Required work
Take each line below that has "happen" and copy it.

Materials provided
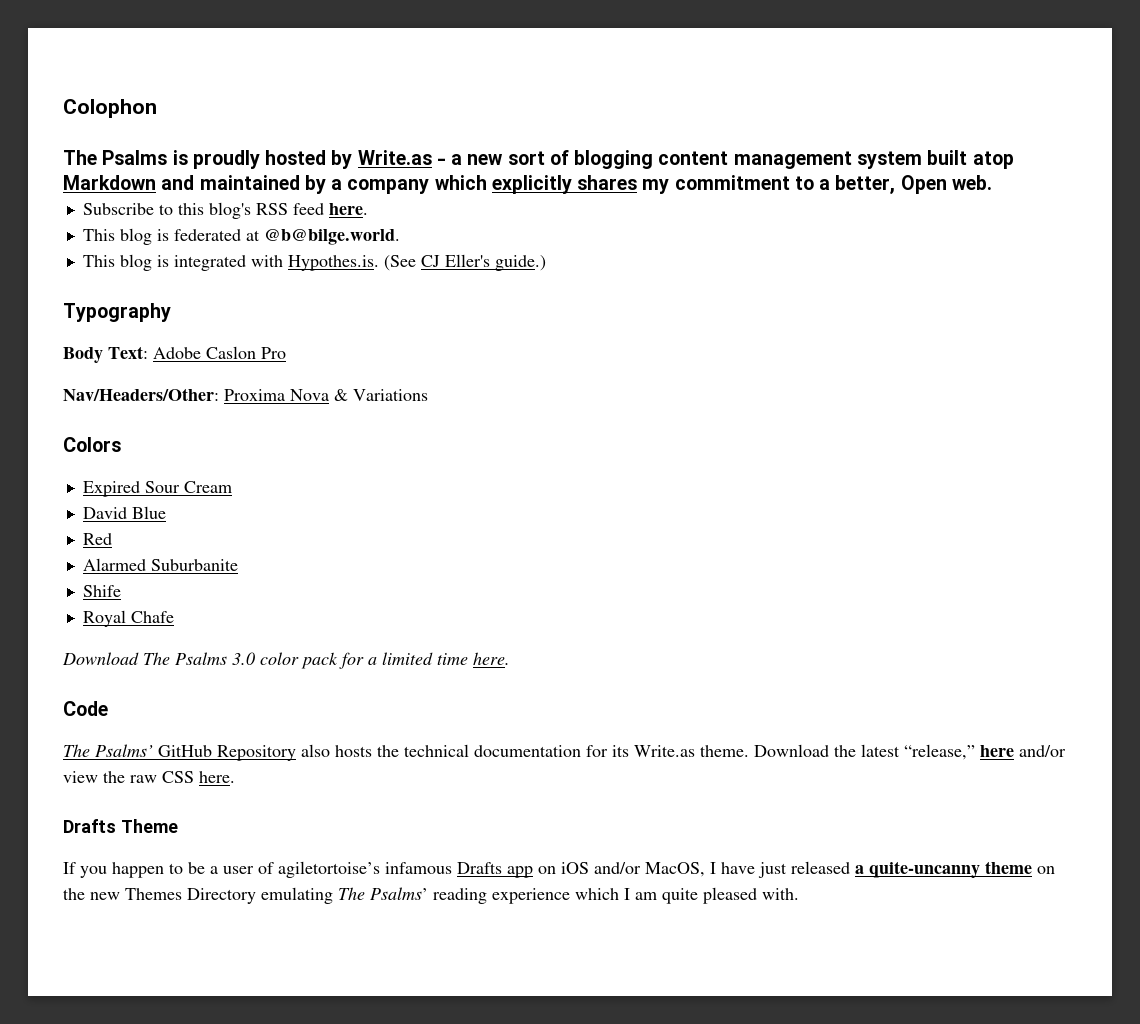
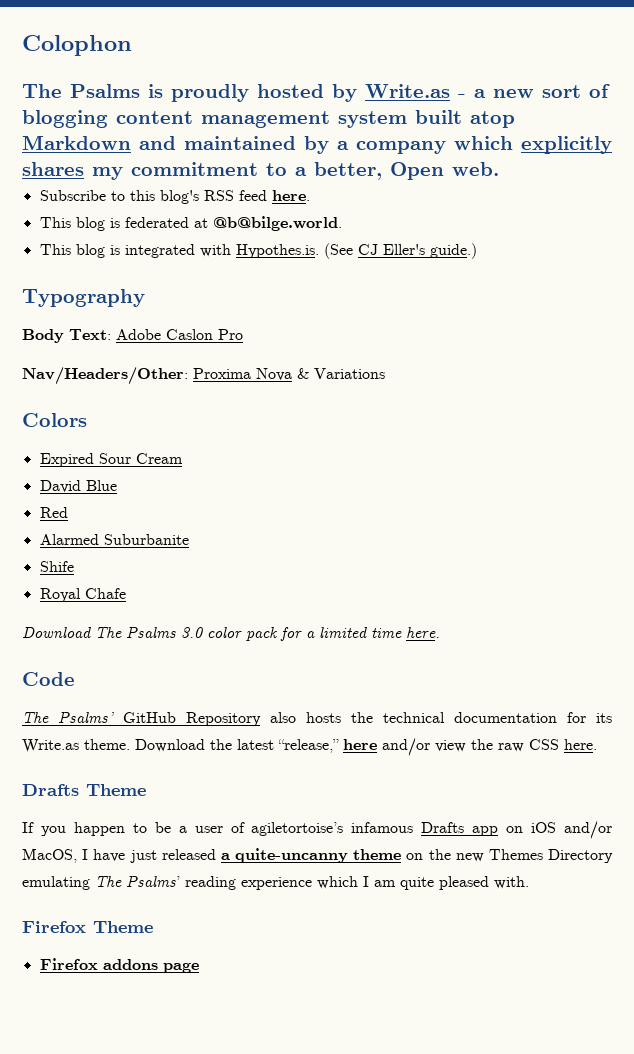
+ Firefox Theme
+ Firefox addons page

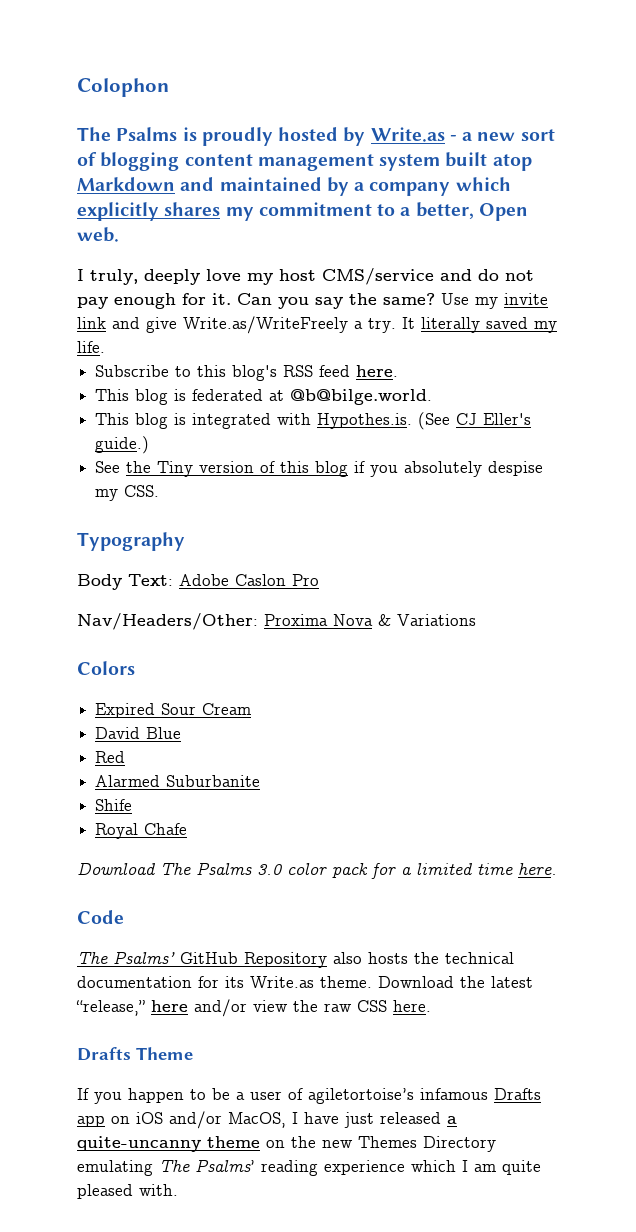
+ I truly, deeply love my host CMS/service and do not pay enough for it. Can you say the same? Use my invite link and give Write.as/WriteFreely a try. It literally saved my life.
+ See the Tiny version of this blog if you absolutely despise my CSS.
- Firefox Theme
- Firefox addons page

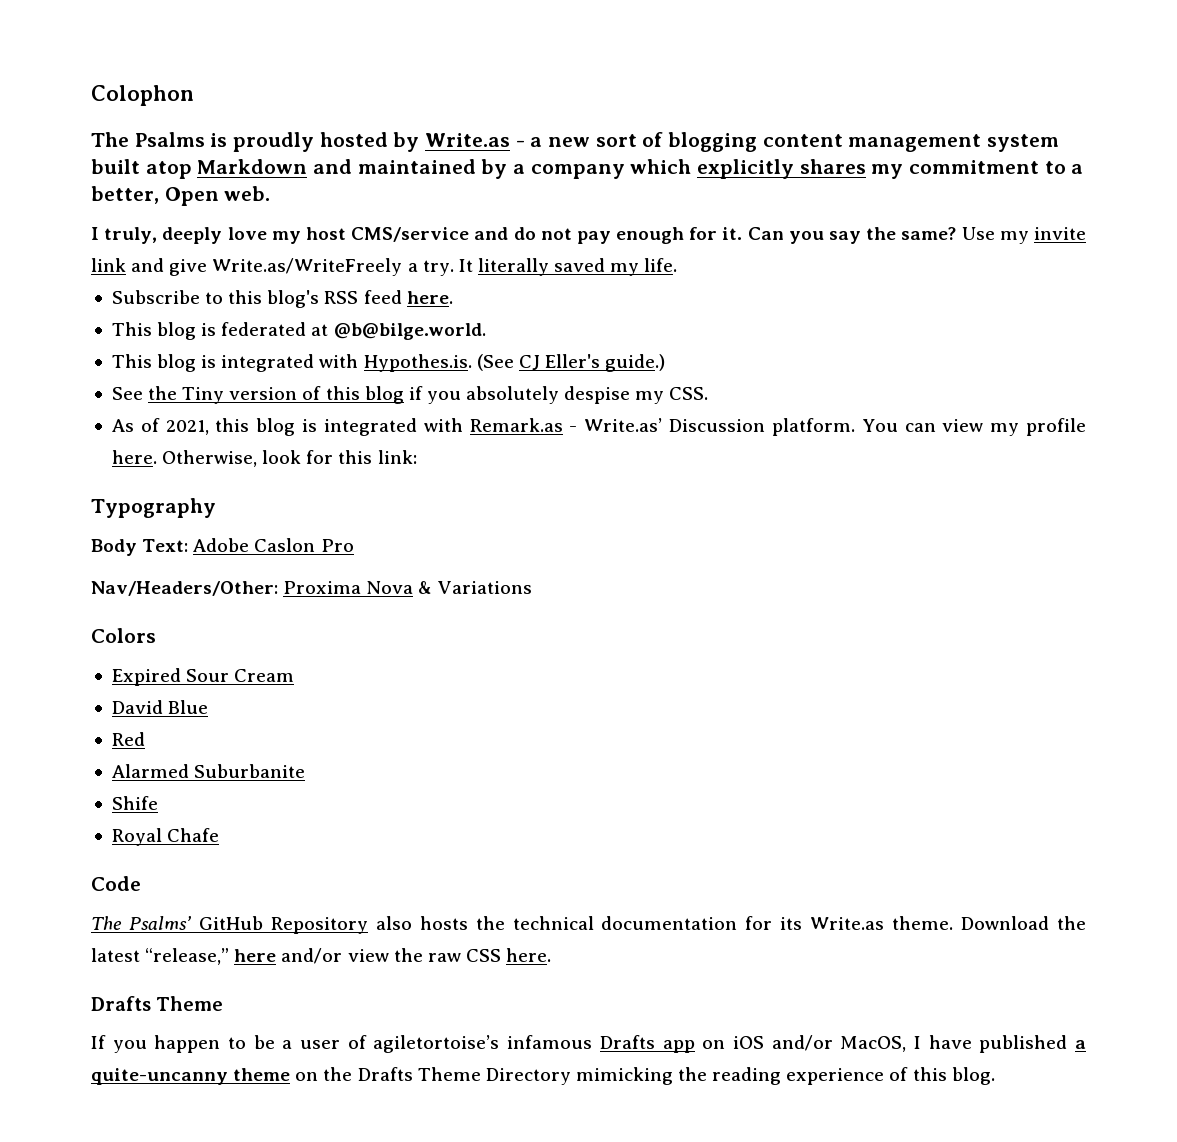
+ As of 2021, this blog is integrated with Remark.as - Write.as’ Discussion platform. You can view my profile here. Otherwise, look for this link:
- Download The Psalms 3.0 color pack for a limited time here.
- If you happen to be a user of agiletortoise’s infamous Drafts app on iOS and/or MacOS, I have just released a quite-uncanny theme on the new Themes Directory emulating The Psalms’ reading experience which I am quite pleased with.
+ If you happen to be a user of agiletortoise’s infamous Drafts app on iOS and/or MacOS, I have published a quite-uncanny theme on the Drafts Theme Directory mimicking the reading experience of this blog.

Reply
- If you happen to be a user of agiletortoise’s infamous Drafts app on iOS and/or MacOS, I have just released a quite-uncanny theme on the new Themes Directory emulating The Psalms’ reading experience which I am quite pleased with.
+ If you happen to be a user of agiletortoise’s infamous Drafts app on iOS and/or MacOS, I have published a quite-uncanny theme on the Drafts Theme Directory mimicking the reading experience of this blog.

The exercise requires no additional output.